La Meinau va se taire ce vendredi. Les ultras alsaciens ont annoncé une grève des encouragements « jusqu’à nouvel ordre », réponse directe à une escalade entre la direction du Racing et son multipropriétaire BlueCo. Le déclencheur n’a rien d’extraordinaire : l’annonce — prématurée aux yeux de certains — du transfert d’Emegha vers Chelsea, et la photo de son capitaine souriant en maillot de son futur employeur trois matches seulement après la reprise. Chelsea, d’après le communiqué relayé, a « concluded a deal » et l’attaquant rejoindra le club en 2026. Résultat : banderoles, communiqués, huées et, désormais, silence militant dans les tribunes.
Quatre associations sont au centre de la tempête : Ultra Boys 90, Kop Ciel & Blanc, Pariser Section et la Fédération des supporters du Racing. Elles avaient cosigné un appel au dialogue, resté lettre morte, puis ont choisi la voie de la protestation collective. L’escalade a pris une forme administrative et pécuniaire. Marc Keller, piqué par des banderoles qui l’invitaient à « s’en aller » et demandaient à Emegha de « rendre [son] brassard », a qualifié ces messages d’« inacceptables » et a estimé qu’ils « ne respectent plus les règles ». Pour faire bonne mesure, le président a convoqué une conférence de presse entouré de ses cadres et annoncé des sanctions contre ces groupes. Alexandre, porte‑parole des associations ciblées, n’appelle pas à la demi‑mesure : « C’est la preuve qu’on a touché un point sensible », dit‑il, et il dénonce : « Que nos membres subissent des répercussions pour des critiques émises via un communiqué ou des banderoles, c’est inacceptable. »

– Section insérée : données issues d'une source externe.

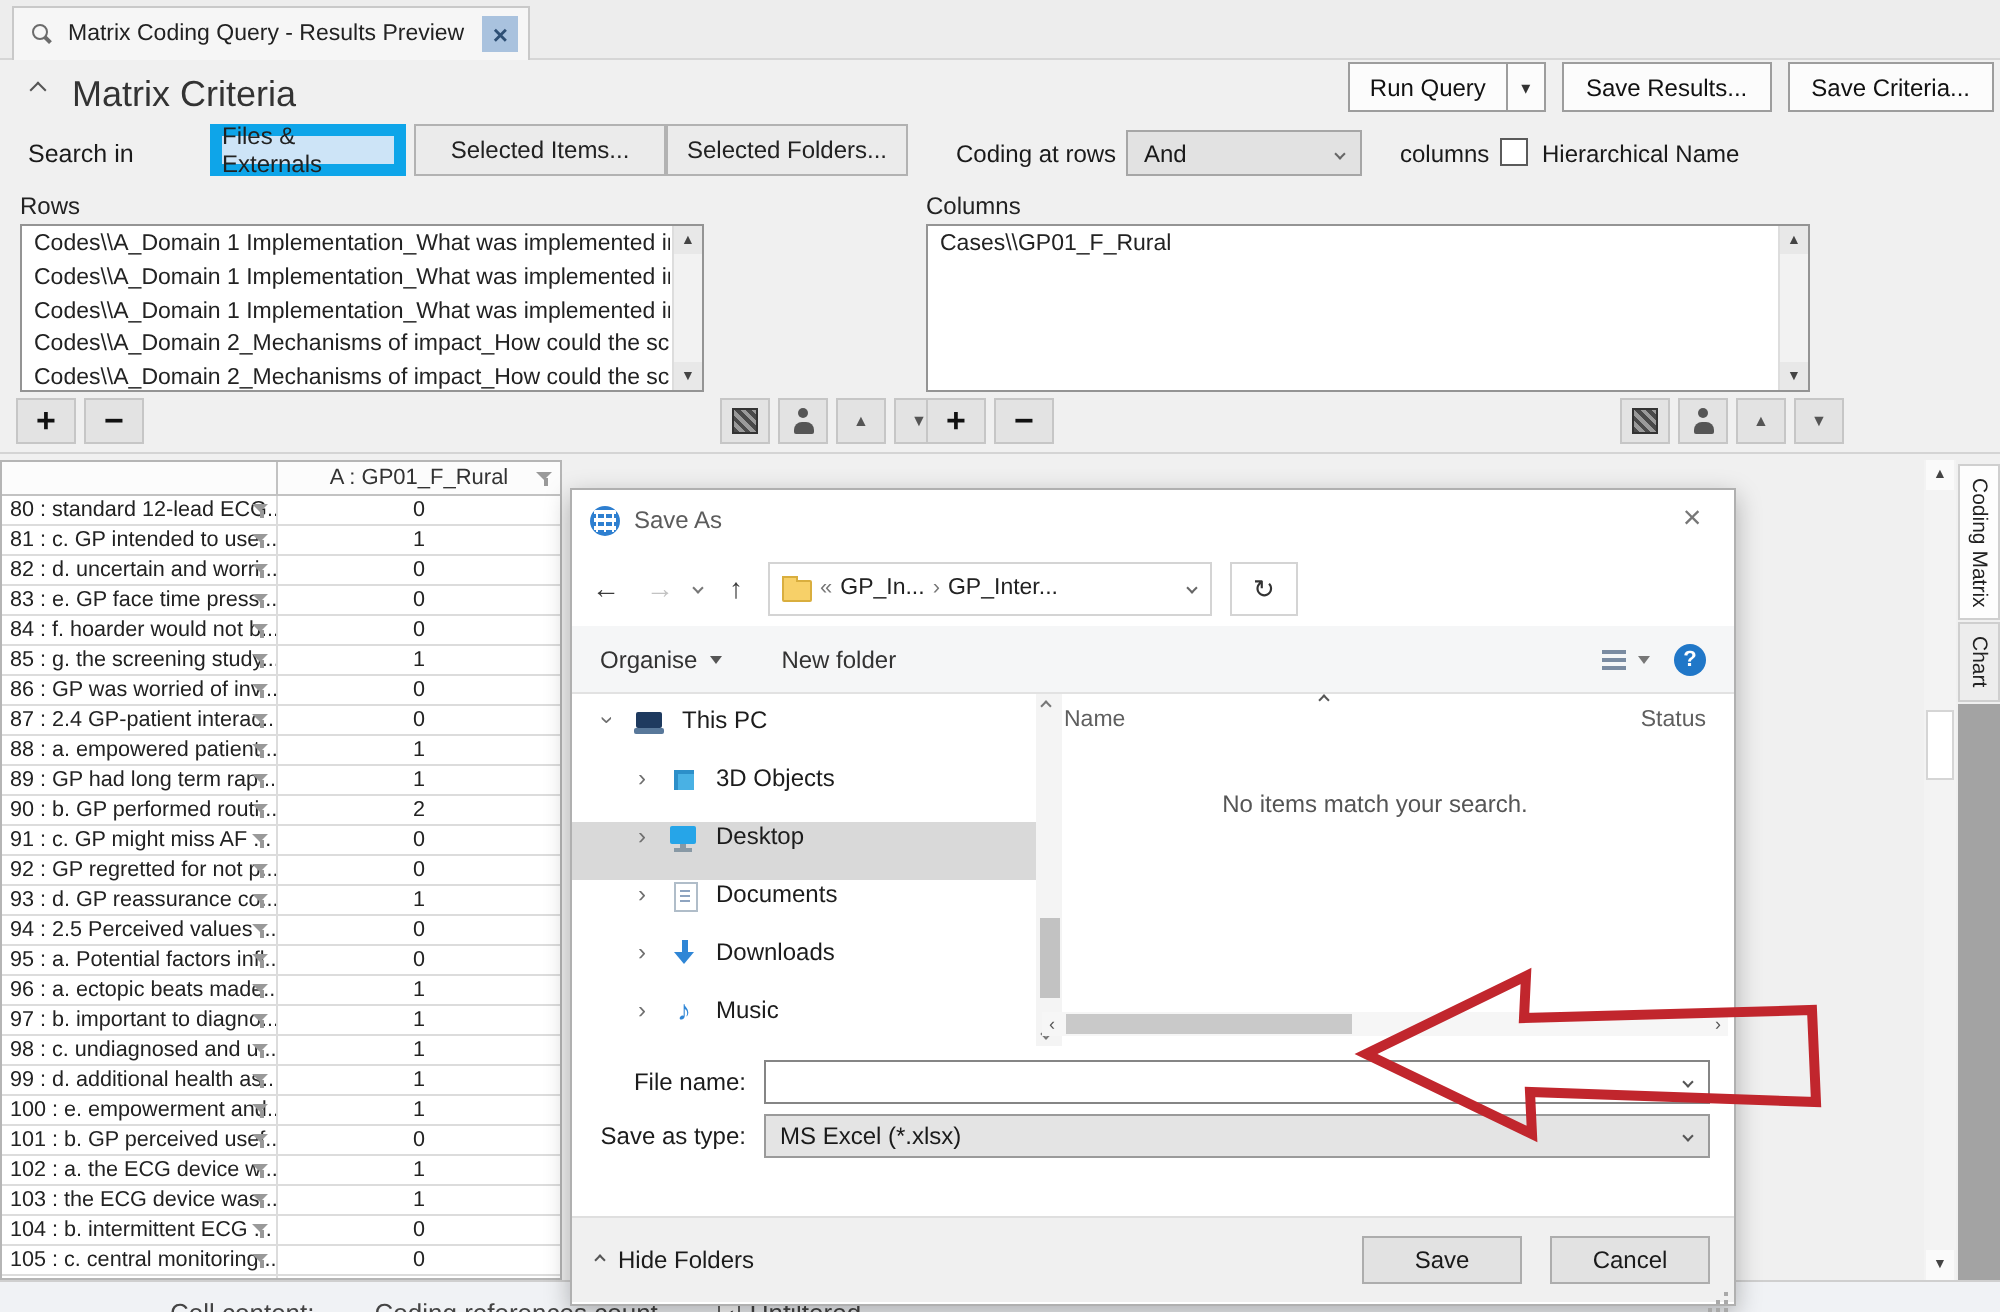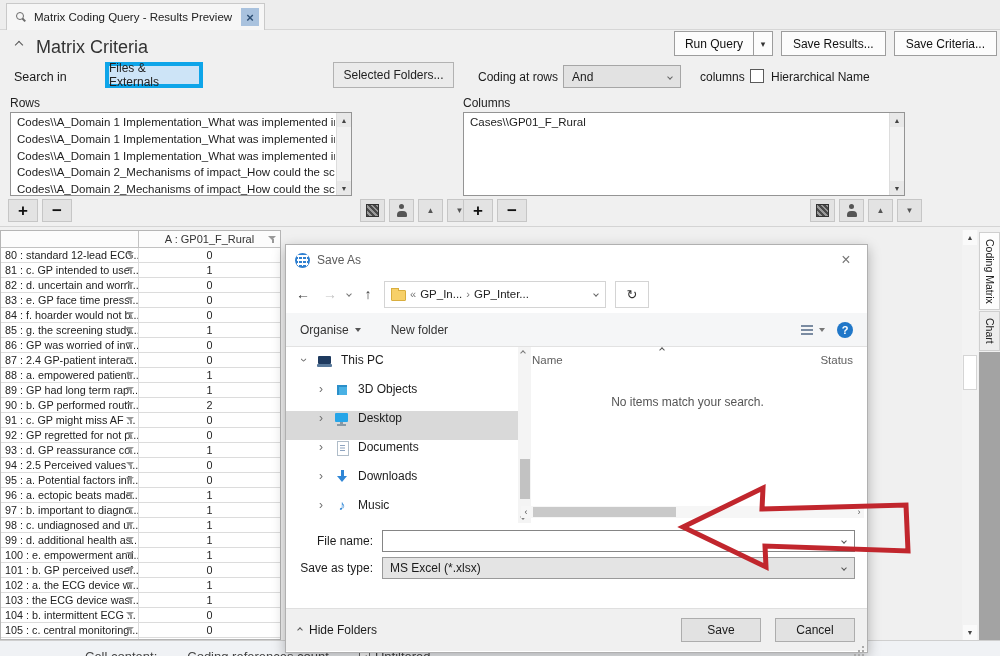--- a/index.html
+++ b/index.html
@@ -36,7 +36,7 @@
   #lbl-searchin{left:14px;top:8px;font-size:12.5px;}
   .scope-btn{position:absolute;top:0;height:26px;display:flex;align-items:center;justify-content:center;
     font-size:12px;background:#ebebeb;border:1px solid #b2b2b2;color:#222;}
-  .scope-btn.sel{background:#cde4f7;border:4px solid #0ea5e9;}
+  .scope-btn.sel{background:#cde4f7;border:6px solid #0ea5e9;}
   #sb1{left:105px;width:98px;}
   #sb2{left:207px;width:126px;}
   #sb3{left:333px;width:121px;}

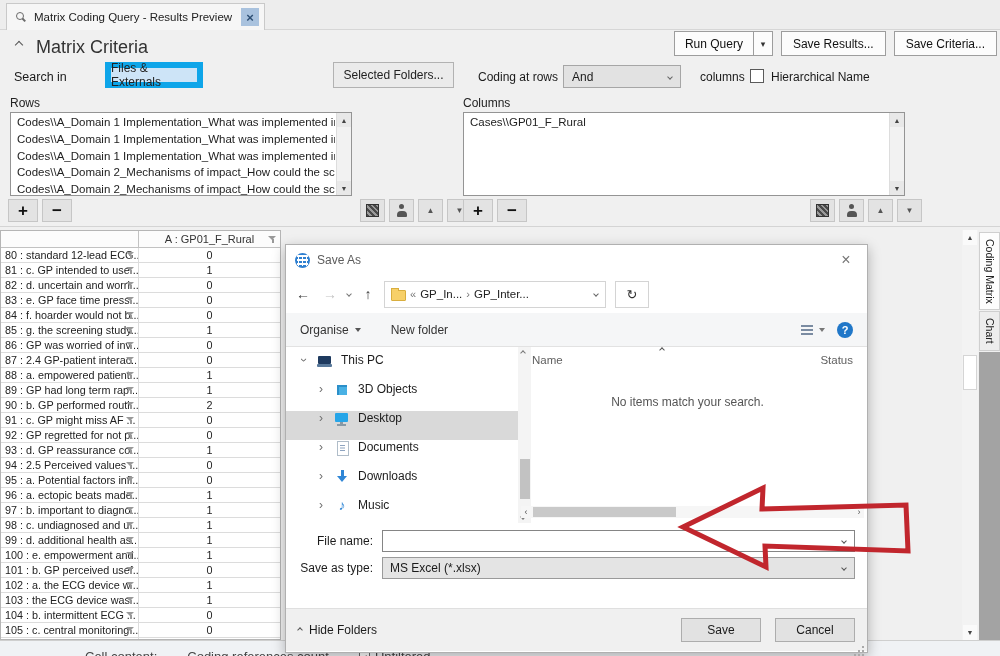--- a/index.html
+++ b/index.html
@@ -201,6 +201,7 @@
 <div id="scope-row">
   <span class="abs" id="lbl-searchin">Search in</span>
   <div class="scope-btn sel" id="sb1">Files &amp; Externals</div>
+  <div class="scope-btn" id="sb2">Selected Items...</div>
   <div class="scope-btn" id="sb3">Selected Folders...</div>
   <span class="abs" id="lbl-codingrows">Coding at rows</span>
   <div class="abs" id="and-combo">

Les mesures ne sont pas que symboliques. Fin du libre accès aux locaux situés dans le stade pour installer les tifos, obligation d’un contrôle préalable des banderoles, arrêt des facilités de billetterie pour les déplacements, suppression de la gestion des Ecocups qui servait de caisse pour les animations, billetterie nominative, facturation des remises en état des parcages après déplacements… À cela s’ajoutent des annulations de billets pour des matches de Coupe d’Europe et, selon les associations, des « prises d’identité illégales » par une sécurité privée visant des supporters porteurs d’un drapeau « BlueCo Out ». Les huées dans les gradins ont été relayées par une pluie de messages sur les réseaux, certains appelant à l’ostracisme des contestataires et traitant ces derniers « des plus ingrats ». Le passage d’une relation jusque‑là fusionnelle à une relation de contrôle est manifeste ; la convention pour la sécurisation des rencontres, signée en juin, sert de cadre à certaines mesures, mais l’interprétation en devient politique et répressive.
Ironie ultime : ce sont ces mêmes travées, ces mêmes ultras « turbulents » qui ont porté le Racing des divisions amateurs à la Ligue 1 et attiré les capitaux de BlueCo. Marc Keller l’a bricolé, le club a été acquis pour un euro symbolique en 2012, et la suite aura permis de dégager près de 75 millions d’euros de plus‑value aux portes des investisseurs qu’on accuse aujourd’hui d’étouffer la dissidence. Priver de chants ceux à qui l’on reproche ensuite de ne pas chauffer l’ambiance tient d’un art consommé de l’oxymore. Le silence de la Meinau sera donc davantage qu’un manque d’ambiance : il dit que l’heure n’est plus aux embrassades, mais aux comptes et aux contrôles. Et si le spectacle n’est plus que cela, alors tout le monde pourra applaudir le vide.